Thank you, this does answer my thread question.


----------



## mimitabby (Apr 20, 2010)

When my cats start to puke, my typical sudden moves have taught them to jump down from wherever, I'd really rather clean it off the floor so it's fine with me.


----------



## Carmel (Nov 23, 2010)

I think somewhere along the lines of "not again", watch it happen (as usually there's no where better to throw the cat to puke nor any paper in sight), then clean it up, give my cat a pat... and, yeah... go about my day.


----------



## Time Bandit (Aug 17, 2010)

Heh, I'll admit it...I'm one of the "motherly" types when one of my cats throws up. It's usually Samantha (I honestly don't think either of the others have thrown up more than once maybe!), so when I start hearing 'the sound', I pick her up and move to the kitchen floor, and she sits between my legs and throws up, while I pet her and coo at her. She in turn, leans against me, and rubs up on me when she's done. So I take it as a win-win...easy clean-up, and kitty love.


----------



## praline (Jun 3, 2011)

OK now you guys are just making me feel bad lolol

But if I hang around I have a severe gag reflex and as soon as I hear "the sound" from human or beast I end up throwing up myself.

My kids know it and hubby knows it. Luckily hubby is an angel and helps with the throw up with kids while I do fevers and sitting up all night with them :wink


----------



## MowMow (Nov 6, 2010)

I'm that way with the other end. I'm ok with horse manure, cow manure and anything big but cleaning a litter box still has me gagging three times a day and the idea of walking a dog with a poop bag...oof...


----------



## praline (Jun 3, 2011)

See, that doesn't bother me. I have dealt with some rather seriously offish diapers with the kids lol 
The poop bag doesn't get to me either. I think its the actual sound of the gagging that gets to me. Just hearing the sounds has me rushing to the bathroom.


----------



## Miss Callie Kitty (Jun 12, 2011)

When one of my cats wants to vomit...I send them to the proper place to do it...lol










saves having to clean up....we did warn Sammy of the effects of too much catnip wine...but would he listen??

NUooohhhh.....lol.


----------



## Sleepysam (Jul 22, 2011)

Seems like your cats throw up a lot. Is this normal?
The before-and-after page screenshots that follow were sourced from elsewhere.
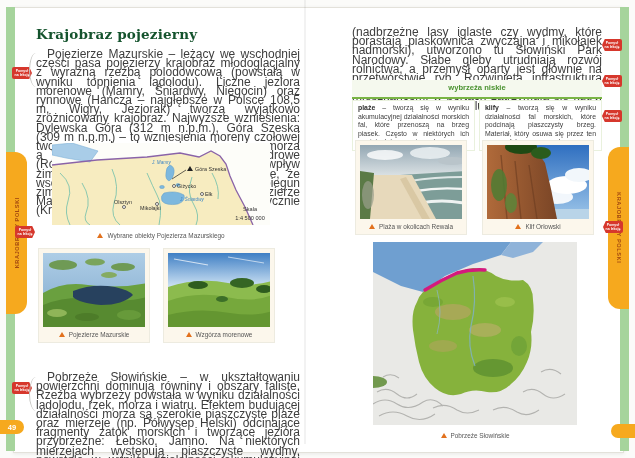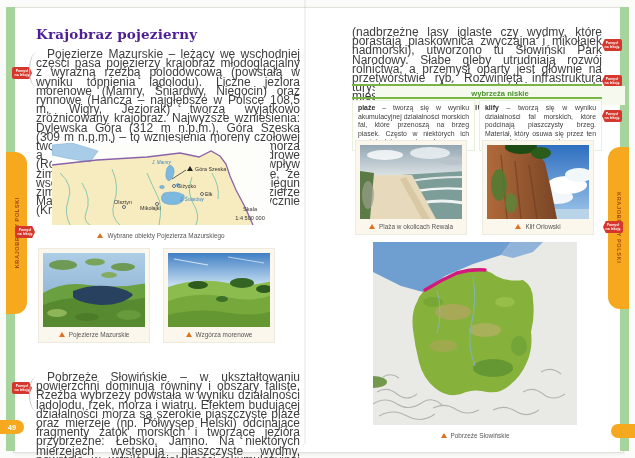--- a/index.html
+++ b/index.html
@@ -23,21 +23,21 @@
   .pagenum.left{left:0;top:420px;border-radius:0 8px 8px 0;}
   .pagenum.right{left:611px;top:424px;border-radius:8px 0 0 8px;padding-left:18px;}
   
   .rbadge{position:absolute;width:20px;height:12px;background:#d6372c;color:#fff;
           display:flex;flex-direction:column;align-items:center;justify-content:center;
           font-size:3.5px;line-height:4px;font-weight:bold;text-align:center;}
   .rbadge.pt-r{clip-path:polygon(0 0,86% 0,100% 50%,86% 100%,0 100%);border-radius:2px;}
   .rbadge.pt-l{clip-path:polygon(14% 0,100% 0,100% 100%,14% 100%,0 50%);border-radius:2px;}
   
   .h-section{position:absolute;font-family:"DejaVu Serif",serif;font-weight:bold;
-             font-size:13.5px;color:#4c1d95;letter-spacing:.2px;}
+             font-size:13.5px;color:#14532d;letter-spacing:.2px;}
   .para{position:absolute;font-size:12px;line-height:9.2px;text-align:justify;color:#3d3d3d;}
   .para.indent{text-indent:11px;}
   .bracket{position:absolute;width:6px;height:34px;border-left:1.4px solid #c4c4c0;
            border-radius:100% 0 0 100%/50% 0 0 50%;}
   
   .caption{position:absolute;font-size:6.4px;color:#565656;display:flex;align-items:center;gap:4px;justify-content:center;}
   .tri{width:0;height:0;border-left:3.2px solid transparent;border-right:3.2px solid transparent;
        border-bottom:5px solid #e2711d;display:inline-block;flex:0 0 auto;}
   
   .card{position:absolute;background:#fcf7ec;border:1px solid #edebe0;box-sizing:border-box;padding:4px;}
@@ -218,21 +218,21 @@
     </div>
   </div>
 
 
   <div class="bracket" style="left:29px;top:377px;"></div>
   <div class="para indent" style="left:36px;top:373px;width:264px;height:66px;">Pobrzeże Słowińskie – w ukształtowaniu powierzchni dominują równiny i obszary faliste. Rzeźba wybrzeży powstała w wyniku działalności lądolodu, rzek, morza i wiatru. Efektem budującej działalności morza są szerokie piaszczyste plaże oraz mierzeje (np. Półwysep Helski) odcinające fragmenty zatok morskich i tworzące jeziora przybrzeżne: Łebsko, Jamno. Na niektórych mierzejach występują piaszczyste wydmy, powstałe w wyniku działalności akumulacyjnej wiatru. Ponieważ wiatr przenosi ziarenka piasku, wydmy przesuwają się (wydmy w okolicach jeziora Łebsko). Aby chronić ten unikatowy krajobraz</div>
 
   <div class="para" style="left:352px;top:28px;width:250px;height:58px;">(nadbrzeżne lasy iglaste czy wydmy, które porastają piaskownica zwyczajna i mikołajek nadmorski), utworzono tu Słowiński Park Narodowy. Słabe gleby utrudniają rozwój rolnictwa, a przemysł oparty jest głównie na przetwórstwie ryb. Rozwinięta infrastruktura turystyczna daje zatrudnienie wielu mieszkańcom, w portach zatrzymują się kutry, a bezpieczeństwo żeglugi poprawiają latarnie morskie.</div>
 
   <div class="tblrule" style="left:352px;top:84px;width:250px;"></div>
-  <div class="tblhead" style="left:352px;top:86px;width:250px;height:19px;margin-left:23px;">
+  <div class="tblhead" style="left:352px;top:80px;width:250px;height:19px;">
     <div>wybrzeża niskie</div>
   </div>
   <div class="tblrule" style="left:352px;top:97px;width:250px;"></div>
   <div class="tblcells" style="left:352px;top:100px;width:250px;">
     <div class="cell"><b>plaże</b><span> – tworzą się w wyniku akumulacyjnej działalności morskich fal, które przenoszą na brzeg piasek. Często w niektórych ich częściach tworzą się wydmy.</span></div>
     <div class="cell"><b>klify</b><span> – tworzą się w wyniku działalności fal morskich, które podcinają piaszczysty brzeg. Materiał, który osuwa się przez ten proces, fale przenoszą do morza.</span></div>
   </div>
 
   <div class="card" style="left:355px;top:140px;width:112px;height:95px;">
     <div class="ph">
My two never throw up. :S


----------



## praline (Jun 3, 2011)

They do and you just don't notice 

The only thing worse then having your cat throw up is NOT seeing your cat throw up :wink 

There is nothing ..and i do mean nothing worse then walking to the bathroom in the middle of the night and stepping on a wet gooey furball 
It happened to me once and OMG I about died! I didn't know what it was I stepped on :?


----------



## Abbie (Jan 13, 2011)

I hate the gagging vomit sound, Mitzi's is just awful when she has a hairball. In those cases I cuddle her until she brings it up. Then she just looks at me likes it's no big deal and wanders off.

Evie used to vomit all the time. She just brought it up, gave it a sniff and walked away. Sometimes she tried to eat it back down if it was particularly tasty. She didn't like fuss... it's perhaps the ONLY time she doesn't want a fuss.


----------